Lambert here: I’ve never understood this fetish for certainty. Aren’t the Captain of Industry, the animals of spirit, the colossi of capital who bestride our globalized world, supposed to thrive on risk-taking, innovation, and disruption? And aren’t these uncertainty measures ripe for gaming via cognitive capture?
By Hites Ahir, Senior Research Officer, IMF, Nicholas Bloom, Professor of Economics at Stanford University, and Davide Furceri, Senior Economist in the Research Department, IMF. Originally published at VoxEU.
The global economy is growing, but so is uncertainty. This column presents a new quarterly index of uncertainty for 143 countries. The World Uncertainty Index reveals how uncertainty in the world has evolved over time, whether it is synchronised across countries, and how it compares across income groups and political regimes.
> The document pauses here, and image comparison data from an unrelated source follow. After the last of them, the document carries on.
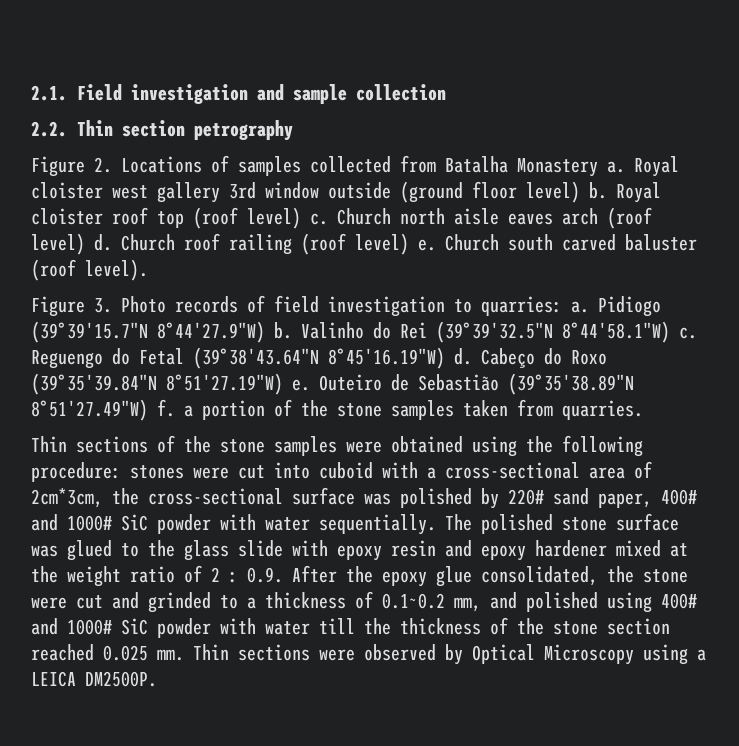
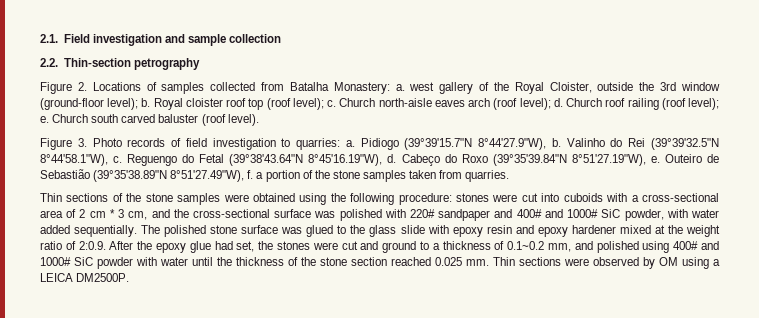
- 2.2. Thin section petrography
+ 2.2. Thin-section petrography
- Figure 2. Locations of samples collected from Batalha Monastery a. Royal cloister west gallery 3rd window outside (ground floor level) b.
+ Figure 2. Locations of samples collected from Batalha Monastery: a. west gallery of the Royal Cloister, outside the 3rd window (ground-floor level); b.
- Royal cloister roof top (roof level) c.
+ Royal cloister roof top (roof level); c.
- Church north aisle eaves arch (roof level) d.
+ Church north-aisle eaves arch (roof level); d.
- Church roof railing (roof level) e.
+ Church roof railing (roof level); e.
- Pidiogo (39°39'15.7"N 8°44'27.9"W) b.
+ Pidiogo (39°39'15.7"N 8°44'27.9"W), b.
- Valinho do Rei (39°39'32.5"N 8°44'58.1"W) c.
+ Valinho do Rei (39°39'32.5"N 8°44'58.1"W), c.
- Reguengo do Fetal (39°38'43.64"N 8°45'16.19"W) d.
+ Reguengo do Fetal (39°38'43.64"N 8°45'16.19"W), d.
- Cabeço do Roxo (39°35'39.84"N 8°51'27.19"W) e.
+ Cabeço do Roxo (39°35'39.84"N 8°51'27.19"W), e.
- Outeiro de Sebastião (39°35'38.89"N 8°51'27.49"W) f. a portion of the stone samples taken from quarries.
+ Outeiro de Sebastião (39°35'38.89"N 8°51'27.49"W), f. a portion of the stone samples taken from quarries.
- Thin sections of the stone samples were obtained using the following procedure: stones were cut into cuboid with a cross-sectional area of 2cm*3cm, the cross-sectional surface was polished by 220# sand paper, 400# and 1000# SiC powder with water sequentially.
+ Thin sections of the stone samples were obtained using the following procedure: stones were cut into cuboids with a cross-sectional area of 2 cm * 3 cm, and the cross-sectional surface was polished with 220# sandpaper and 400# and 1000# SiC powder, with water added sequentially.
- The polished stone surface was glued to the glass slide with epoxy resin and epoxy hardener mixed at the weight ratio of 2 : 0.9. After the epoxy glue consolidated, the stone were cut and grinded to a thickness of 0.1~0.2 mm, and polished using 400# and 1000# SiC powder with water till the thickness of the stone section reached 0.025 mm.
+ The polished stone surface was glued to the glass slide with epoxy resin and epoxy hardener mixed at the weight ratio of 2:0.9. After the epoxy glue had set, the stones were cut and ground to a thickness of 0.1~0.2 mm, and polished using 400# and 1000# SiC powder with water until the thickness of the stone section reached 0.025 mm.
- Thin sections were observed by Optical Microscopy using a LEICA DM2500P.
+ Thin sections were observed by OM using a LEICA DM2500P.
The October 2018 edition of the World Economic Outlook predicts that global economic growth will remain steady between 2018 and 2020 at the 2017 growth rate of 3.7% (IMF 2018). This exceeds the growth rate in any year between 2012 and 2016.
So, the global economy is growing, but so is uncertainty. Headlines that have appeared in the Financial Times in 2018 include: “Stocks unsettled by global trade uncertainty”, “Counting the costs of Brexit uncertainty”, “Latin America faces up to growing uncertainties”, “Italian bonds under pressure from budget uncertainty”, and “Boeing deal with Embraer faces political uncertainty”.
A Google news search for “uncertainty” gives about 0.6 million results for the whole of 2017, but 2.5 million results for the first ten months of 2018. Can we measure ‘uncertainty’ more precisely? Or compare the amount of ‘uncertainty’ in the US to that in China, the UK, or Ireland?
Measurements of economic and political uncertainty have been made only for a set of mostly advanced economies (Baker et al. 2016). We have constructed a new index of uncertainty for 143 countries using Economist Intelligence Unit (EIU) country reports. To the best of our knowledge, this is the first effort to construct a panel index of uncertainty for a large set of developed and developing countries.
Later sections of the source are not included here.